Oil-state Sen. Ted Cruz captured President Trump’s attention two weeks ago with his dramatic proposal to ease the cost of the ethanol mandate on refiners: A price cap on RINs, the credits that refiners buy if they don’t blend enough biofuel into gasoline. Farm groups and ethanol makers say Cruz’s idea would be a disaster for them, and now some alternative ideas are getting a hearing.
Discussions have receded to the departmental level after two meetings chaired by Trump at the White House. At the second meeting, Trump suggested the RINs cap could be part of an oil-and-ethanol package. Iowa Sen. Chuck Grassley told reporters the focus no longer was a RINs cap as the only solution. “I think there are people dealing with alternatives to capping that are getting serious consideration,” said the senator, who did not describe the options. “I don’t know how far they’ve gone.”
The RINs dispute pits two groups that supported Trump. The rural vote was pivotal to Trump’s election but he also carried Pennsylvania. Philadelphia Energy Solutions, a refiner, says it went broke because of the cost of RINs. The ethanol industry says Cruz would cap RINs at such a low price — 10 cents each — that there would be no incentive to blend ethanol if credits were so cheap. More than a third of the U.S. corn crop is used to make ethanol. The Renewable Fuel Standard guarantees biofuels including corn ethanol a share of the gasoline market.
Farmers regard ethanol as the economic spark that boosted grain prices after years in the doldrums, said National Farmers Union president Roger Johnson. “Ethanol provided that in spades,” so a weakening of the RFS would damage the rural economy.
EPA administrator Scott Pruitt told reporters that the government might limit speculation in RINs as a way to address volatlity in the market. He also said he would explore year-round sale of E15, now banned during the summer. The traditional blend is 10 percent ethanol into a gallon of gasoline. E15 is a 15-percent blend. The Houston Chronicle quoted Pruitt as saying, “The market challenges we have are real. The president has a commitment to the [ethanol mandate] and ranching and farming communities in this country. But he doesn’t want refineries to shut down either.”
The EPA has decided that Philadelphia Energy Solutions will have to pay only half of its roughly $350 million in RFS compliance costs. The decision ignited complaints that EPA set a bad precedent and questions whether the agency had the power to grant the break to the refinery, said Reuters.

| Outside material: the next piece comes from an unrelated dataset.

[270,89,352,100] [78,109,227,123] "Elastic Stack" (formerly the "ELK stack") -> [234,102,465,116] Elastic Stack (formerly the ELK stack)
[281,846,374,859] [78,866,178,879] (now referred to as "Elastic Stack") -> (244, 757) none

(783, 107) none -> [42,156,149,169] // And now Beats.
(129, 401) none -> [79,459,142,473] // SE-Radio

The news agency said there were other factors than RINs costs involved in the refinery’s cash shortfall. “The EPA will now require PES to buy credits semi-annually, rather than annually. That makes it more difficult for the refinery, the largest on the U.S. East Coast, to build up a large short position or defer its obligations and risk getting into a hole, as it did in 2017.”
While Cruz advocated a price cap on RINs, an ethanol industry leader, Jeff Broin, drew up a different approach — a two-year period when a larger than usual number of RINs would be available and refiners would get extra credit for ethanol blends that exceed 10 percent, said DTN/Progressive Farmer. Broin also backed year-round E15 sales.

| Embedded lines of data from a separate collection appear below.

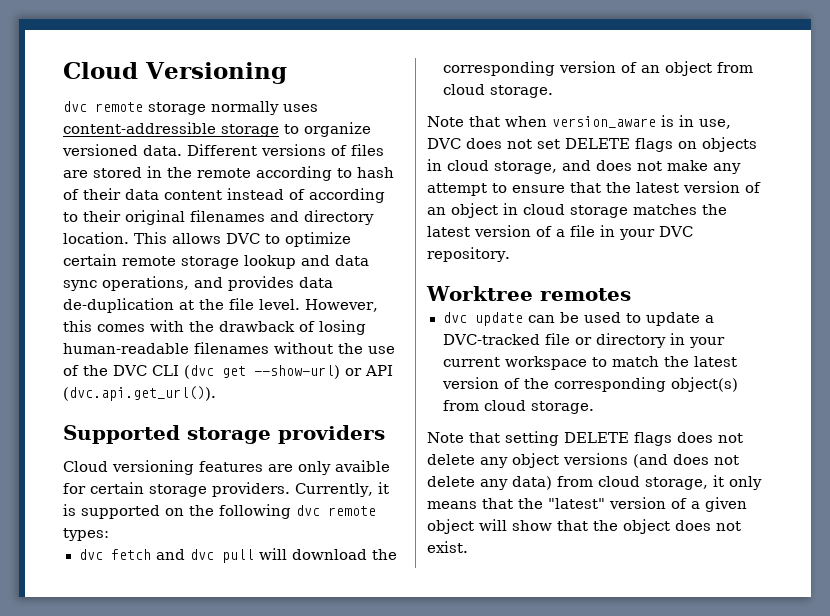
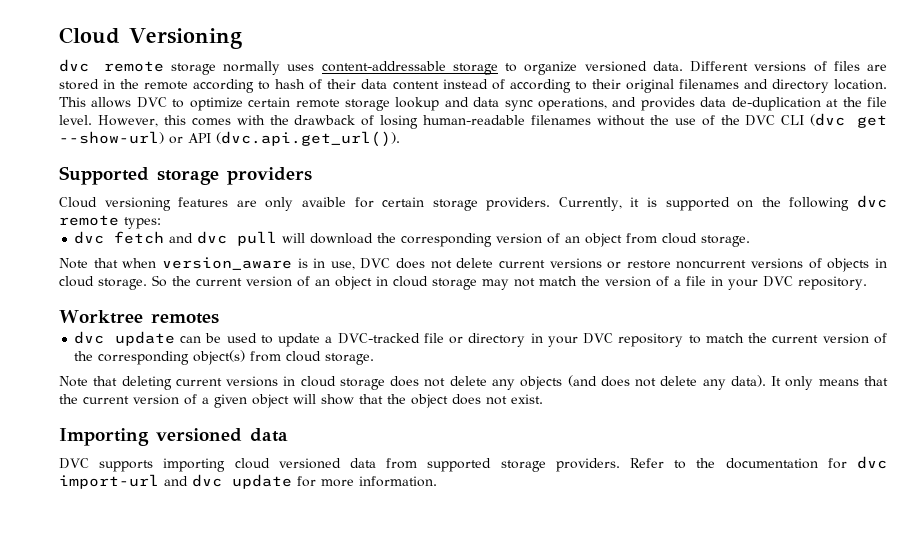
[63,122,216,134] content-addressible -> [321,61,446,72] content-addressable
[537,137,757,152] [427,159,741,174] [427,182,679,196] set DELETE flags on objects in cloud storage, and does not make any attempt to ensure that the latest -> [456,258,888,272] [59,275,242,290] delete current versions or restore noncurrent versions of objects in cloud storage. So the current
[633,204,727,215] [427,226,470,237] matches the latest -> [482,276,600,290] may not match the
[442,356,587,370] current workspace -> [583,333,684,347] DVC repository
[693,356,737,367] latest -> [772,335,819,343] current
[505,431,743,446] [427,453,628,468] setting DELETE flags does not delete any object versions -> [121,376,563,390] deleting current versions in cloud storage does not delete any objects
[512,475,724,490] data) from cloud storage, it -> [730,375,782,387] data). It
[548,498,605,509] "latest" -> [83,396,129,404] current
(468, 547) none -> [59,428,288,446] [59,456,888,472] [59,474,437,489] // Importing versioned data // DVC supports importing cloud versioned data from supported storage providers. Refer to the documentation for dvc import-url and dvc update for more information.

Agriculture Secretary Sonny Perdue told a farm news network that the ethanol industry and corn farmers ought “to engage” rather than stonewall over RFS, according to The Hagstrom Report. It quoted Perdue’s comments to the Red River Farm Network: “The president has an obligation to listen to all (sides), and people have told him they are losing jobs in the merchant refineries because of this. Whether it is true or not, we have to engage.”